Required work:
Repeat the data that follows exactly, starting at the line with "Muniza | PHYS: 70 -> 80" and ending at the line with "Hiba | REMARKS new: GOOD -> POOR", and leave out every picture.

Available records:
###

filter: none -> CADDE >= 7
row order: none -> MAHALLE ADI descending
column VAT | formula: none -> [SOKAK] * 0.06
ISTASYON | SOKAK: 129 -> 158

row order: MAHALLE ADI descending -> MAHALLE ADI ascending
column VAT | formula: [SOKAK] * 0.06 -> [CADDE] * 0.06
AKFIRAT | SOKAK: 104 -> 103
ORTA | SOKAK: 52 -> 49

###

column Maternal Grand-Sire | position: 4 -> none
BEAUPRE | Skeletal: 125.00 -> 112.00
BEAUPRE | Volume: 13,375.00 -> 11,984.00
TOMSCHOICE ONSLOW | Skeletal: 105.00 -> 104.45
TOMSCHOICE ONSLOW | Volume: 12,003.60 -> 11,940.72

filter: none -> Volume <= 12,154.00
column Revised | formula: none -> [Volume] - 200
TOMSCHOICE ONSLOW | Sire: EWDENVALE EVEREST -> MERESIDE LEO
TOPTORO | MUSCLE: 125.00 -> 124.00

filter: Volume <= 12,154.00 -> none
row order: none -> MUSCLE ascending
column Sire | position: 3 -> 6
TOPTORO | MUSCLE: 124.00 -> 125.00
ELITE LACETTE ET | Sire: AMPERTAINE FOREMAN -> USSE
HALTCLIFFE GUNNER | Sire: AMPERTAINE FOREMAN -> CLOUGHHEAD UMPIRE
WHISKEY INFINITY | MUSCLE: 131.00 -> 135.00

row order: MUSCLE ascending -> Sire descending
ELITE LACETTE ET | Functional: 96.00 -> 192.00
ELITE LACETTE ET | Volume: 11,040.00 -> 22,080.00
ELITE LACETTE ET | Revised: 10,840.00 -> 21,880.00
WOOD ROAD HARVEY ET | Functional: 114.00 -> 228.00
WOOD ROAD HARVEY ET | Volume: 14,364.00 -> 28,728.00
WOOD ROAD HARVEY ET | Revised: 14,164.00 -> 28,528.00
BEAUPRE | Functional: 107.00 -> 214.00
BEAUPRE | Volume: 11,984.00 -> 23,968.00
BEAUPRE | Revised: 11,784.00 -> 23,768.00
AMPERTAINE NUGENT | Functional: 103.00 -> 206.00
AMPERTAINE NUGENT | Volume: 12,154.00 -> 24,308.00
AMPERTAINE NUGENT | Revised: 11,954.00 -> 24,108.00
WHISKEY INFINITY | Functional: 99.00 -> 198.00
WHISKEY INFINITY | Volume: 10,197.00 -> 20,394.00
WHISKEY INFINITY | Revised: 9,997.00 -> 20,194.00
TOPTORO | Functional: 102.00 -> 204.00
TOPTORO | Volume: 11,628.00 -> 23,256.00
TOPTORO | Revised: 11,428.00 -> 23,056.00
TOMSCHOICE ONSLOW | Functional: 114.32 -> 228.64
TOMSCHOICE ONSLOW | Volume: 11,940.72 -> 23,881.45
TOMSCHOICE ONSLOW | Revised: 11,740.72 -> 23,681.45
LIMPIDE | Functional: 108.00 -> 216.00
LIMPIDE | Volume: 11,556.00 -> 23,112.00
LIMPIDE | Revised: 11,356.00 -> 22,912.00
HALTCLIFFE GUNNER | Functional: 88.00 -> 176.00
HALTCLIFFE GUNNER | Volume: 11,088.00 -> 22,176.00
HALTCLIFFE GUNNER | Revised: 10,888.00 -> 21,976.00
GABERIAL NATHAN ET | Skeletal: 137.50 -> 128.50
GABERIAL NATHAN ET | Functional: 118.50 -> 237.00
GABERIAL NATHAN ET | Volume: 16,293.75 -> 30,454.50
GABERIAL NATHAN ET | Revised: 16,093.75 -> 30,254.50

###

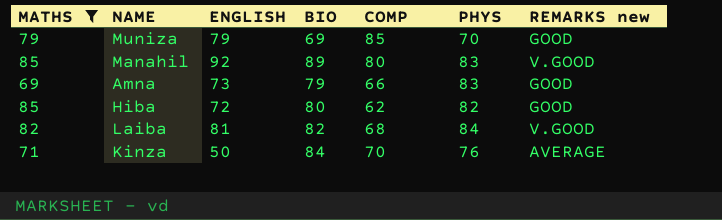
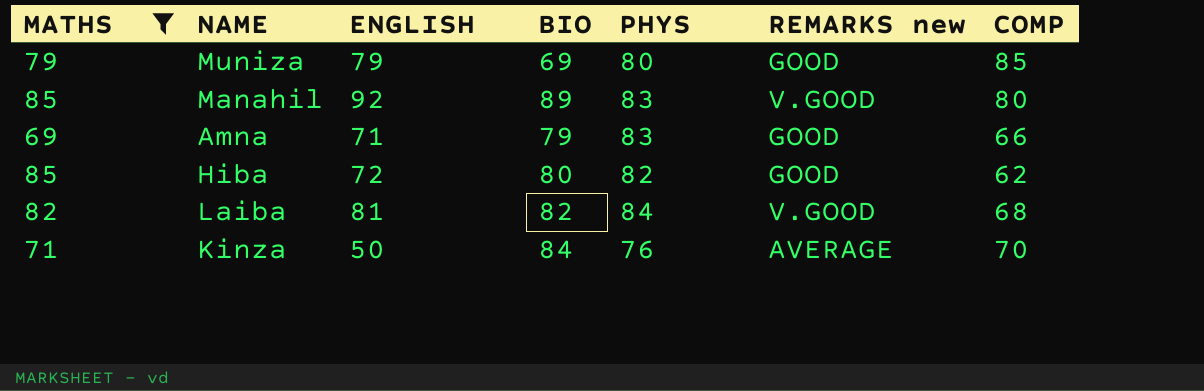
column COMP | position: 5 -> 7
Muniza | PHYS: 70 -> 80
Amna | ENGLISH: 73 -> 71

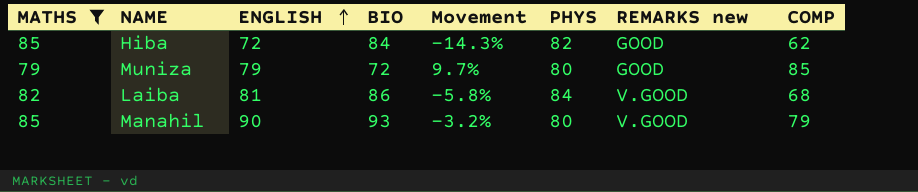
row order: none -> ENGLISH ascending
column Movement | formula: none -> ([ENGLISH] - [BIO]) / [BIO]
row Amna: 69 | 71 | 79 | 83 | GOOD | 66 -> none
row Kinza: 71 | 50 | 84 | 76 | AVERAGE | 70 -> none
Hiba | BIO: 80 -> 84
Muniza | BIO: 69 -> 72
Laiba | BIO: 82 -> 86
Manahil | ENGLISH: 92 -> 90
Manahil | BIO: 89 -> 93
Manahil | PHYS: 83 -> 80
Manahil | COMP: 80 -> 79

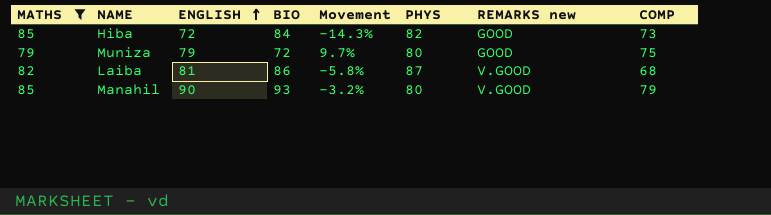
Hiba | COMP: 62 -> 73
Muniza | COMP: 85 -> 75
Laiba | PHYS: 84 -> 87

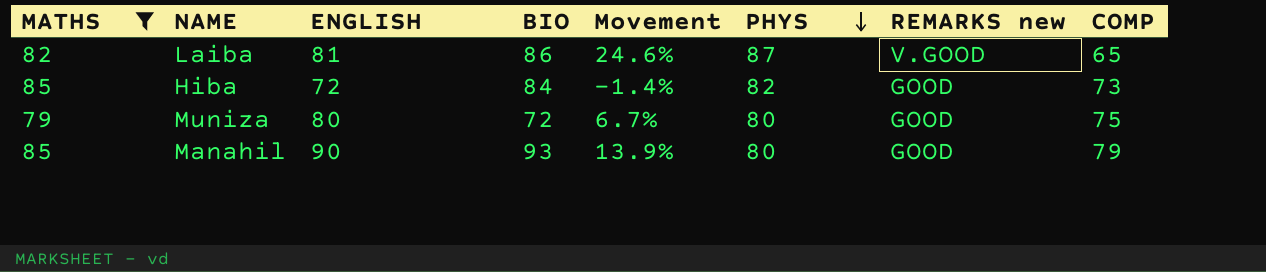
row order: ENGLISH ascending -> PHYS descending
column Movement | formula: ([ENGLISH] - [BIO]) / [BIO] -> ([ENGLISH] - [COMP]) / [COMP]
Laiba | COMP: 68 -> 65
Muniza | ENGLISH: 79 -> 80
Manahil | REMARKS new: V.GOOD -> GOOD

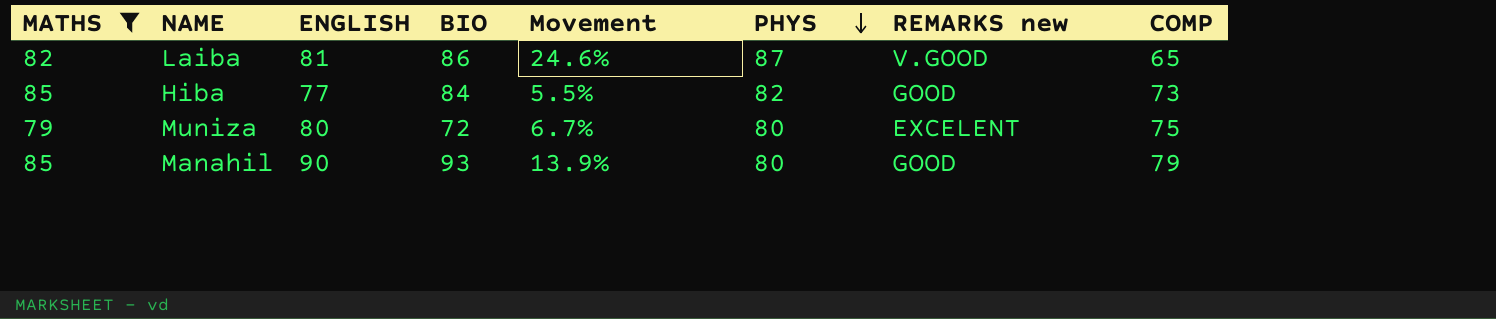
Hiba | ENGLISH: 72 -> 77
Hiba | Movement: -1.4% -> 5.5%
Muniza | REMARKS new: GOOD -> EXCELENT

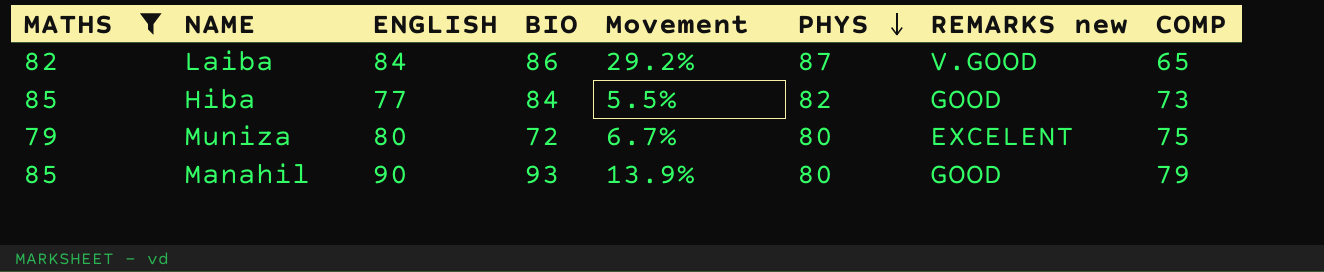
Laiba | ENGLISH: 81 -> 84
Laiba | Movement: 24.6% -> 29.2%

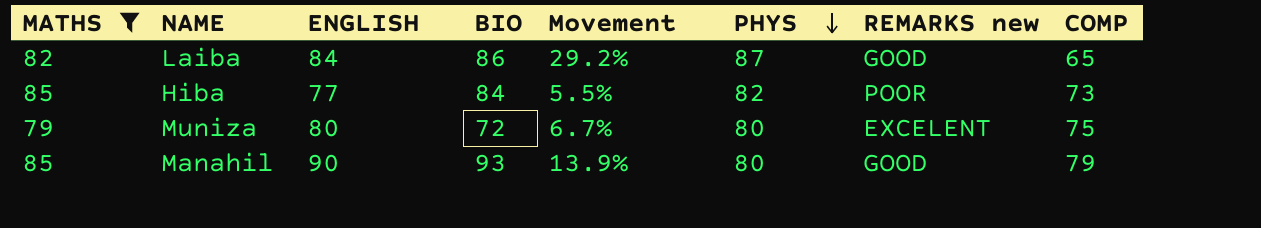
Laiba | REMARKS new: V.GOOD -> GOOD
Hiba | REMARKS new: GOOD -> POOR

###

Solution:
Muniza | PHYS: 70 -> 80
Amna | ENGLISH: 73 -> 71

row order: none -> ENGLISH ascending
column Movement | formula: none -> ([ENGLISH] - [BIO]) / [BIO]
row Amna: 69 | 71 | 79 | 83 | GOOD | 66 -> none
row Kinza: 71 | 50 | 84 | 76 | AVERAGE | 70 -> none
Hiba | BIO: 80 -> 84
Muniza | BIO: 69 -> 72
Laiba | BIO: 82 -> 86
Manahil | ENGLISH: 92 -> 90
Manahil | BIO: 89 -> 93
Manahil | PHYS: 83 -> 80
Manahil | COMP: 80 -> 79

Hiba | COMP: 62 -> 73
Muniza | COMP: 85 -> 75
Laiba | PHYS: 84 -> 87

row order: ENGLISH ascending -> PHYS descending
column Movement | formula: ([ENGLISH] - [BIO]) / [BIO] -> ([ENGLISH] - [COMP]) / [COMP]
Laiba | COMP: 68 -> 65
Muniza | ENGLISH: 79 -> 80
Manahil | REMARKS new: V.GOOD -> GOOD

Hiba | ENGLISH: 72 -> 77
Hiba | Movement: -1.4% -> 5.5%
Muniza | REMARKS new: GOOD -> EXCELENT

Laiba | ENGLISH: 81 -> 84
Laiba | Movement: 24.6% -> 29.2%

Laiba | REMARKS new: V.GOOD -> GOOD
Hiba | REMARKS new: GOOD -> POOR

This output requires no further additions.